The example of Johns Hopkins was not directly followed but it exerted a marked influence upon some of the more important of the older institutions. Harvard, Columbia, Yale, Princeton and a few others began to offer more advanced instruction and step by step the modern American graduate school, with its special course of study, was evolved. This process required some decades and each institution approached the problem in its own way, integrating the new work in accordance with its own traditions. As these developing universities broadened their interests and the range of their activities, it was only natural that sooner or later they would come to take into consideration the study of the Slavic peoples and their culture, especially of Russia.[25]

The first step was taken at Harvard under the influence of Archibald Cary Coolidge.[26] In a very real sense, Coolidge was typical of the men whom we have considered in the preceding chapter. He was born in Massachusetts in 1866 and graduated from Harvard in 1887. He then went to the University of Freiburg for his doctorate, receiving it in 1892. During these five years, however, he took time out from his actual attendance at courses to serve as Acting Secretary of the United States Legation in St. Petersburg in 1890–1891 and to act, in 1892, as private secretary to his uncle, then United States Minister to France.

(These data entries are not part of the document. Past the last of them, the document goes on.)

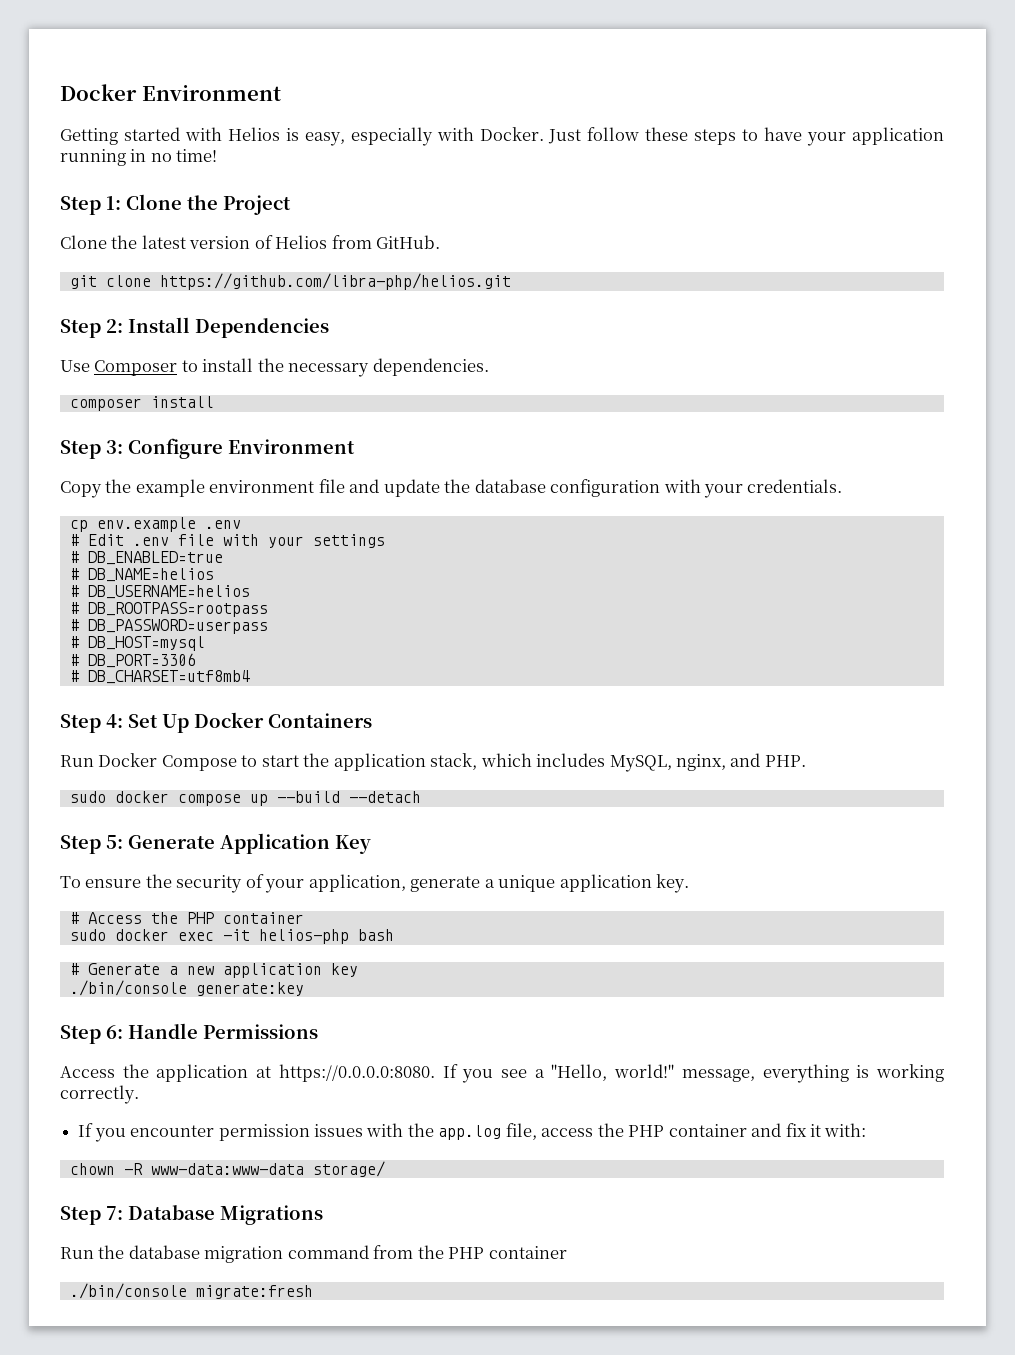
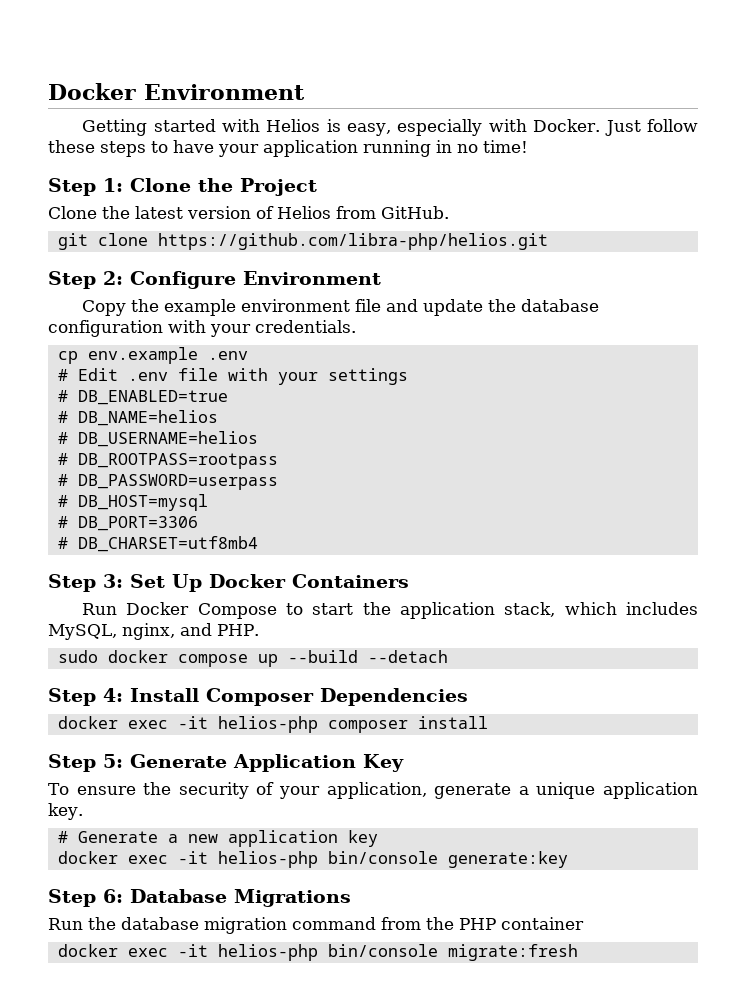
- Step 2: Install Dependencies
- Use Composer to install the necessary dependencies.
- composer install
- Step 3: Configure Environment
+ Step 2: Configure Environment
- Step 4: Set Up Docker Containers
+ Step 3: Set Up Docker Containers
+ Step 4: Install Composer Dependencies
+ docker exec -it helios-php composer install
- # Access the PHP container
- sudo docker exec -it helios-php bash
- ./bin/console generate:key
- Step 6: Handle Permissions
- Access the application at https://0.0.0.0:8080. If you see a "Hello, world!" message, everything is working correctly.
- If you encounter permission issues with the app.log file, access the PHP container and fix it with:
- chown -R www-data:www-data storage/
- Step 7: Database Migrations
+ docker exec -it helios-php bin/console generate:key
+ Step 6: Database Migrations
- ./bin/console migrate:fresh
+ docker exec -it helios-php bin/console migrate:fresh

He returned to the United States in 1893 and took a position in the Department of History at Harvard. The next year he introduced a course on the history of northeastern Europe. This was, in other words, a course in Russian and Polish history. It was the first time anyone had offered a course covering Russia which did not view her history solely in terms of contacts with the West, the Eastern Question, the fate of the Ottoman Empire and the relations of Russia with the countries of Western Europe.

Professor Coolidge was an enthusiast and was deeply convinced of an American need to study the Slavic World. He expounded these views in a paper delivered before the American Historical Association in 1895. By the next year he had added a course at Harvard on the Eastern Question. At about the same time he secured the appointment of Leo Wiener as Professor of Russian Literature. This marked the actual beginning of Slavic studies in an American university.

Professor Coolidge never gave up his interest in the work. In addition to the courses that he gave, he superintended the building of the Slavic collection in the Harvard Library and served constantly as an adviser to the United States government on Slavic matters. He brought out, in 1915, a volume on the _Origin of the Triple Alliance_ and during World War I was one of the committee of scholars formed under the leadership of Colonel House to prepare materials for the American Delegation at the Peace Conference. In 1918 he served as a special representative of the American government in Sweden and north Russia, and in 1921 he was sent by the American Red Cross to negotiate with the Bolshevik government on famine relief. In 1922 he founded _Foreign Affairs_, the organ of the American Council on Foreign Relations and the leading journal in this field. He personally acted as editor until 1927 when he relinquished the task to Hamilton Fish Armstrong who had been in the American service in Serbia during World War I. When Professor Coolidge died in 1928, he was the undisputed dean of American Slavic historians and the inspiration for a large part of the work that was then being done in the United States. His influence on the development of studies in history was greater than that of Leo Wiener on languages and literature.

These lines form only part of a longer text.